*Work order*: Output all entries precisely and leave out the pictures.

*Data provided*:
+ + + + + + +
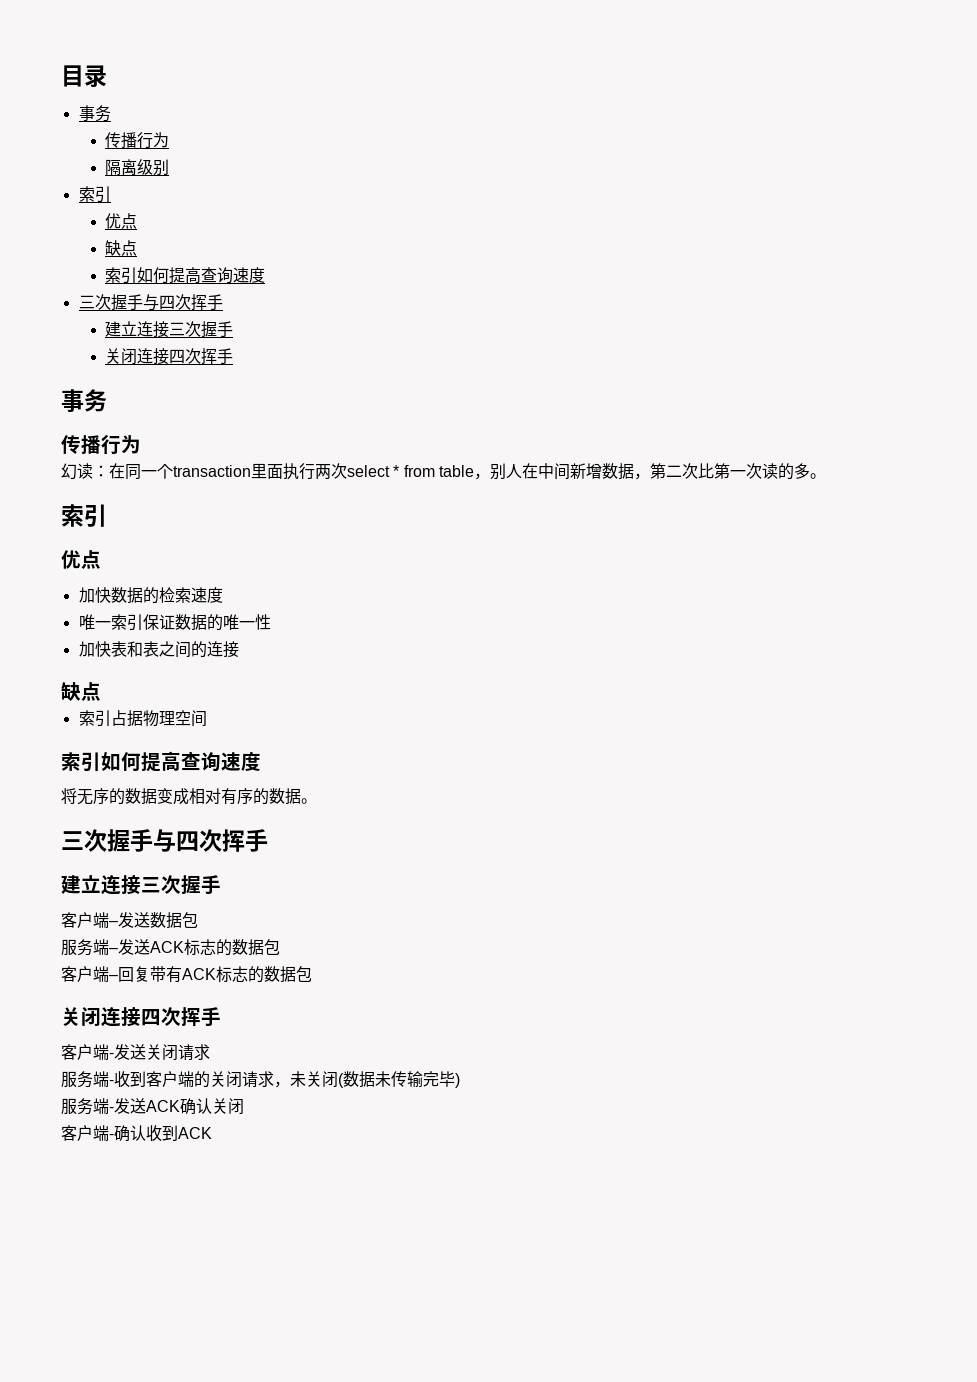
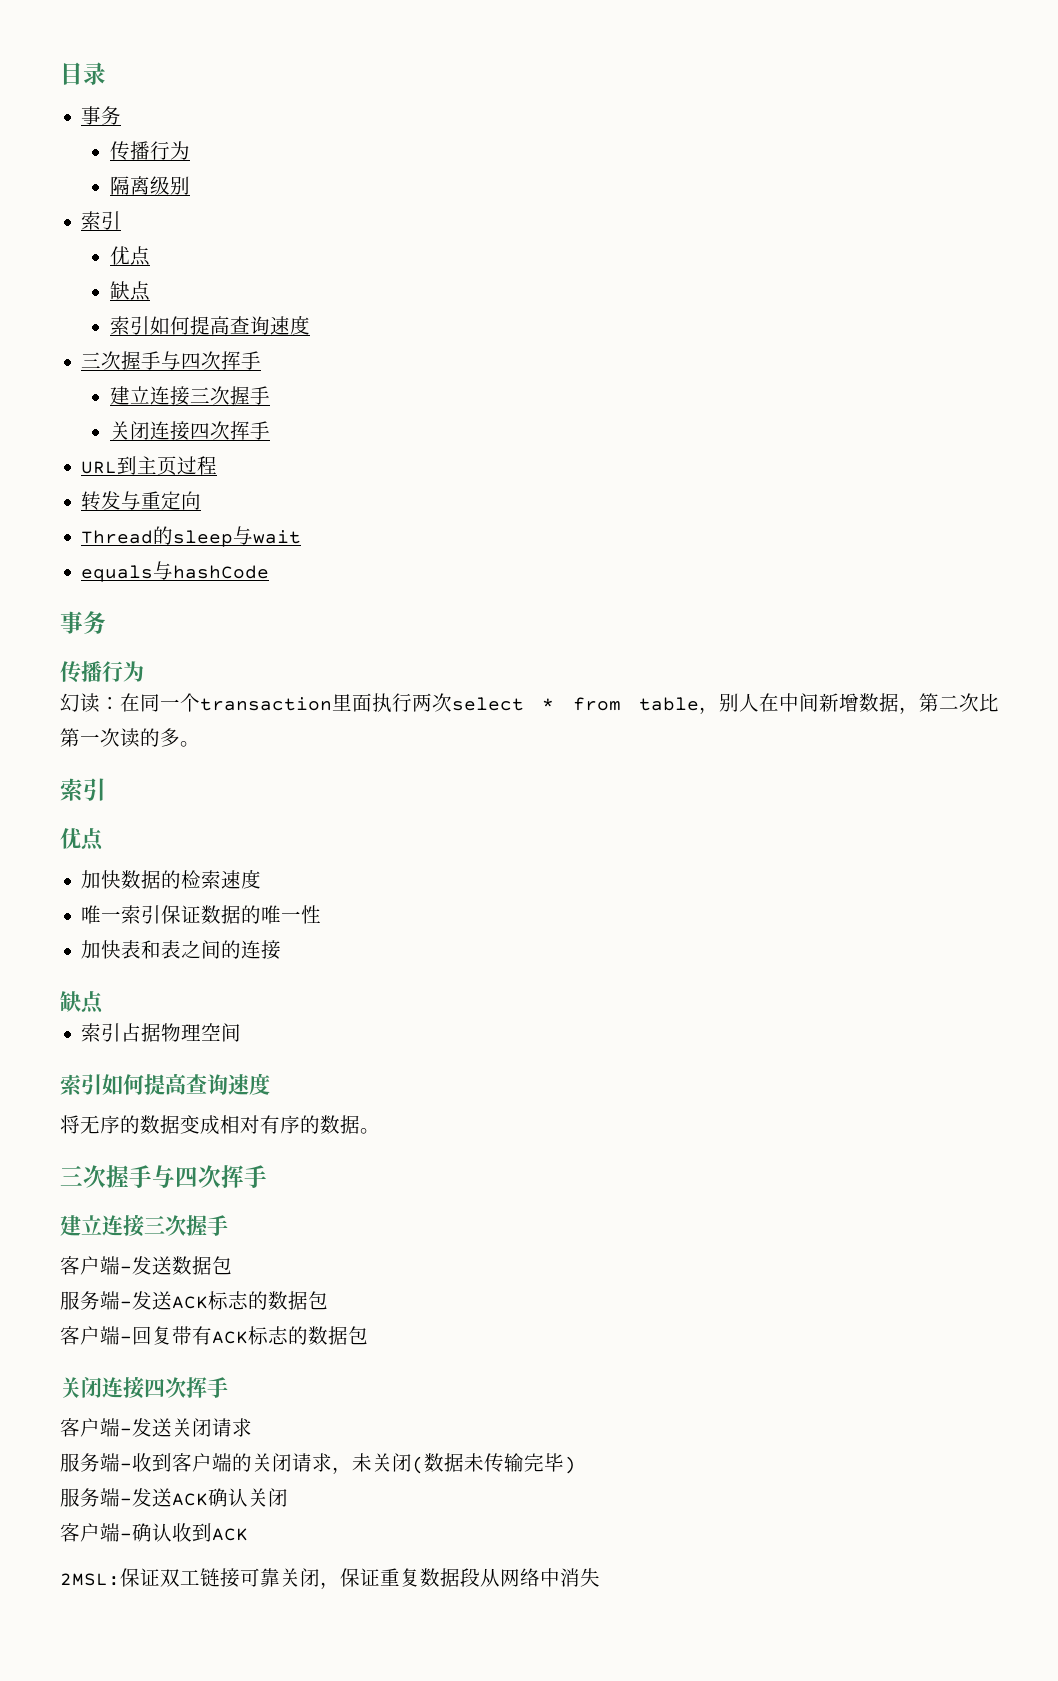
+ URL到主页过程
+ 转发与重定向
+ Thread的sleep与wait
+ equals与hashCode
+ 2MSL:保证双工链接可靠关闭，保证重复数据段从网络中消失

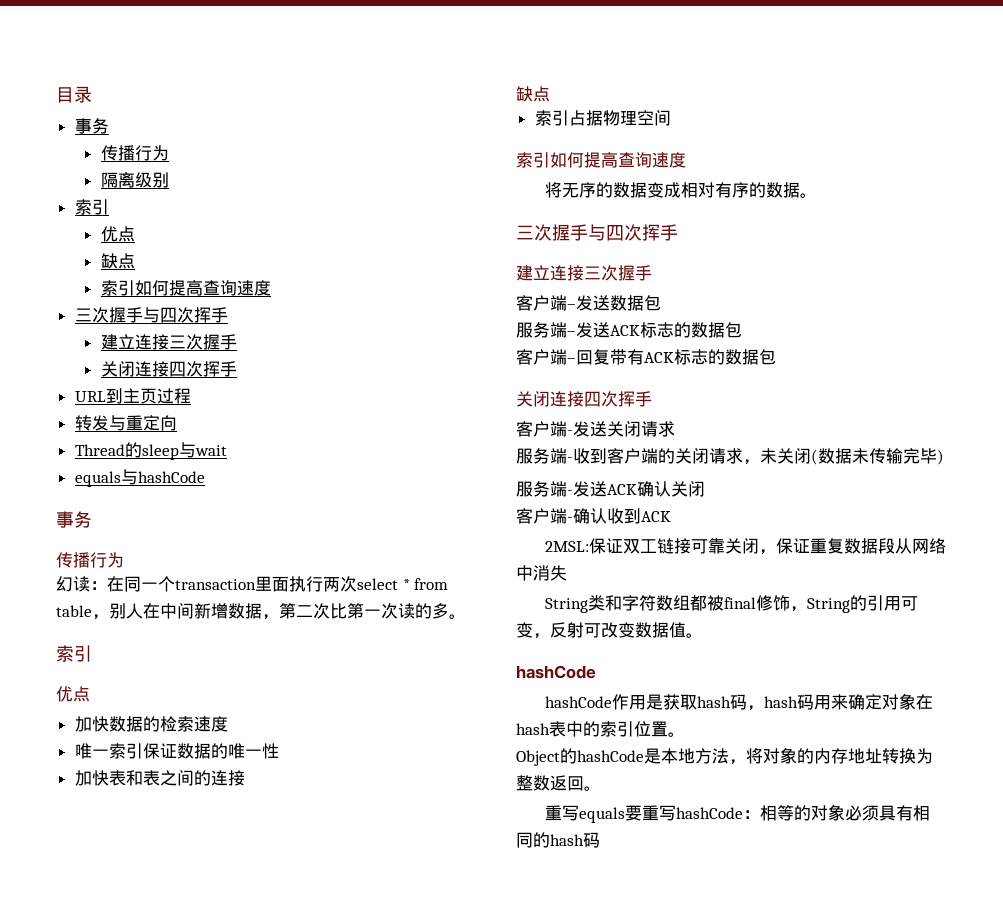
+ String类和字符数组都被final修饰，String的引用可变，反射可改变数据值。
+ hashCode
+ hashCode作用是获取hash码，hash码用来确定对象在hash表中的索引位置。
+ Object的hashCode是本地方法，将对象的内存地址转换为整数返回。
+ 重写equals要重写hashCode：相等的对象必须具有相同的hash码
+ + + + + + +
*Your solution*:
+ URL到主页过程
+ 转发与重定向
+ Thread的sleep与wait
+ equals与hashCode
+ 2MSL:保证双工链接可靠关闭，保证重复数据段从网络中消失

+ String类和字符数组都被final修饰，String的引用可变，反射可改变数据值。
+ hashCode
+ hashCode作用是获取hash码，hash码用来确定对象在hash表中的索引位置。
+ Object的hashCode是本地方法，将对象的内存地址转换为整数返回。
+ 重写equals要重写hashCode：相等的对象必须具有相同的hash码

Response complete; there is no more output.